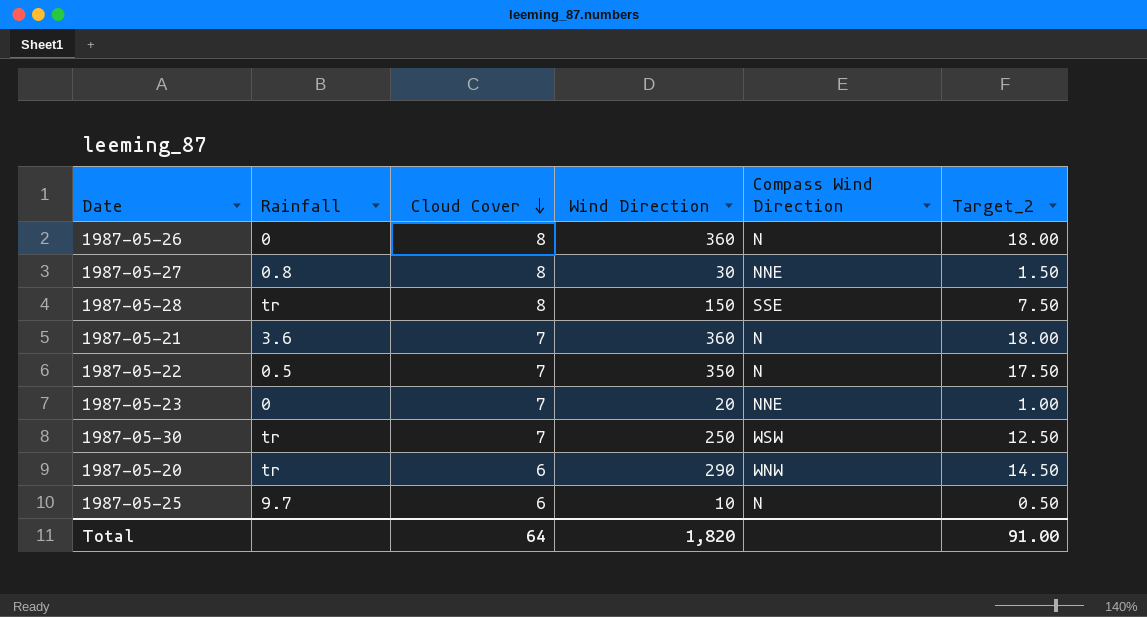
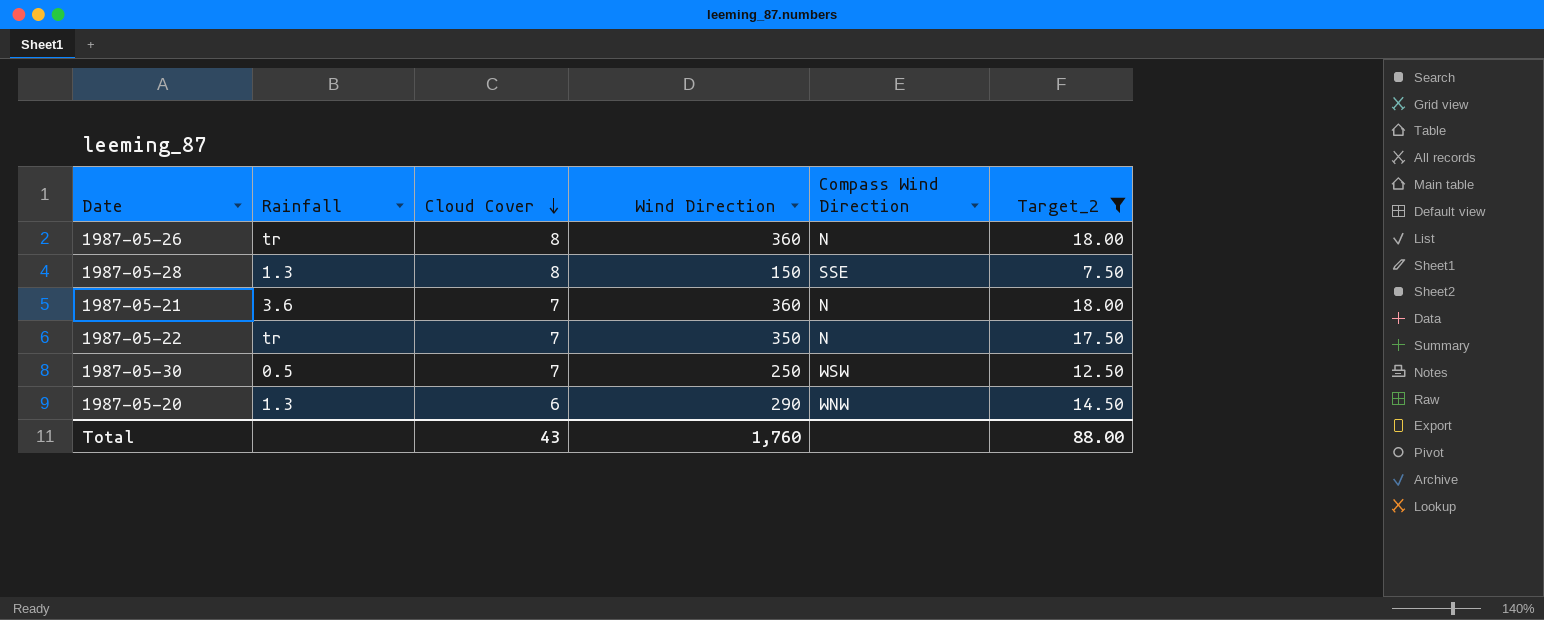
filter: none -> Target_2 >= 7.50
1987-05-26 | Rainfall: 0 -> tr
1987-05-28 | Rainfall: tr -> 1.3
1987-05-22 | Rainfall: 0.5 -> tr
1987-05-30 | Rainfall: tr -> 0.5
1987-05-20 | Rainfall: tr -> 1.3
Total | Cloud Cover: 64 -> 43
Total | Wind Direction: 1,820 -> 1,760
Total | Target_2: 91.00 -> 88.00

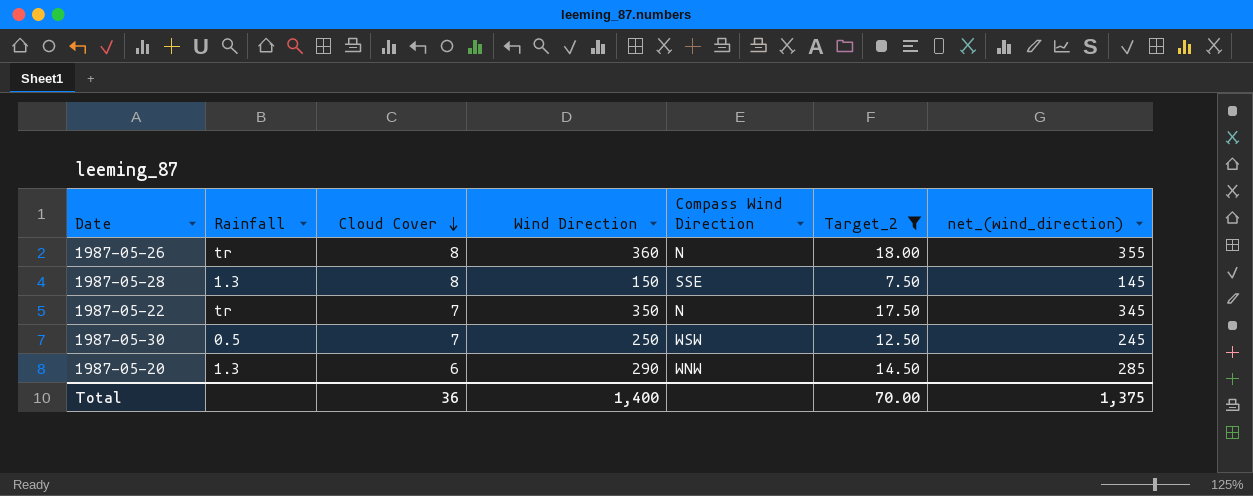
column net_(wind_direction) | formula: none -> [Wind Direction] - 5
row 1987-05-21: 3.6 | 7 | 360 | N | 18.00 -> none
Total | Cloud Cover: 43 -> 36
Total | Wind Direction: 1,760 -> 1,400
Total | Target_2: 88.00 -> 70.00

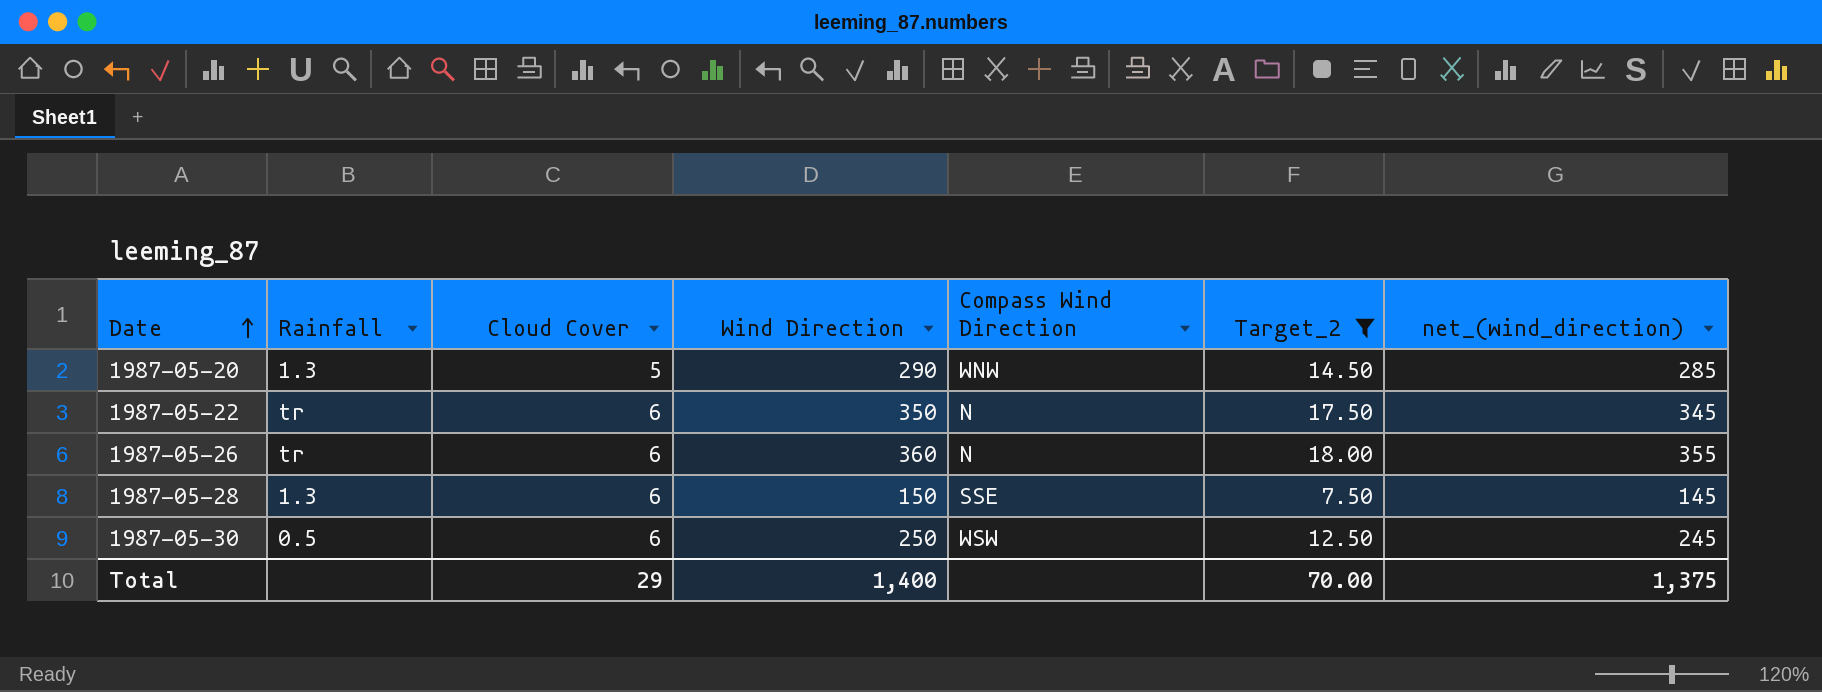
row order: Cloud Cover descending -> Date ascending
1987-05-20 | Cloud Cover: 6 -> 5
1987-05-22 | Cloud Cover: 7 -> 6
1987-05-26 | Cloud Cover: 8 -> 6
1987-05-28 | Cloud Cover: 8 -> 6
1987-05-30 | Cloud Cover: 7 -> 6
Total | Cloud Cover: 36 -> 29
■ ■ ■ ■
▶ [Task item] Each line of the data is to be duplicated exactly; pictures stay out of the copy.

▶ [Finished exercise]
filter: none -> Target_2 >= 7.50
1987-05-26 | Rainfall: 0 -> tr
1987-05-28 | Rainfall: tr -> 1.3
1987-05-22 | Rainfall: 0.5 -> tr
1987-05-30 | Rainfall: tr -> 0.5
1987-05-20 | Rainfall: tr -> 1.3
Total | Cloud Cover: 64 -> 43
Total | Wind Direction: 1,820 -> 1,760
Total | Target_2: 91.00 -> 88.00

column net_(wind_direction) | formula: none -> [Wind Direction] - 5
row 1987-05-21: 3.6 | 7 | 360 | N | 18.00 -> none
Total | Cloud Cover: 43 -> 36
Total | Wind Direction: 1,760 -> 1,400
Total | Target_2: 88.00 -> 70.00

row order: Cloud Cover descending -> Date ascending
1987-05-20 | Cloud Cover: 6 -> 5
1987-05-22 | Cloud Cover: 7 -> 6
1987-05-26 | Cloud Cover: 8 -> 6
1987-05-28 | Cloud Cover: 8 -> 6
1987-05-30 | Cloud Cover: 7 -> 6
Total | Cloud Cover: 36 -> 29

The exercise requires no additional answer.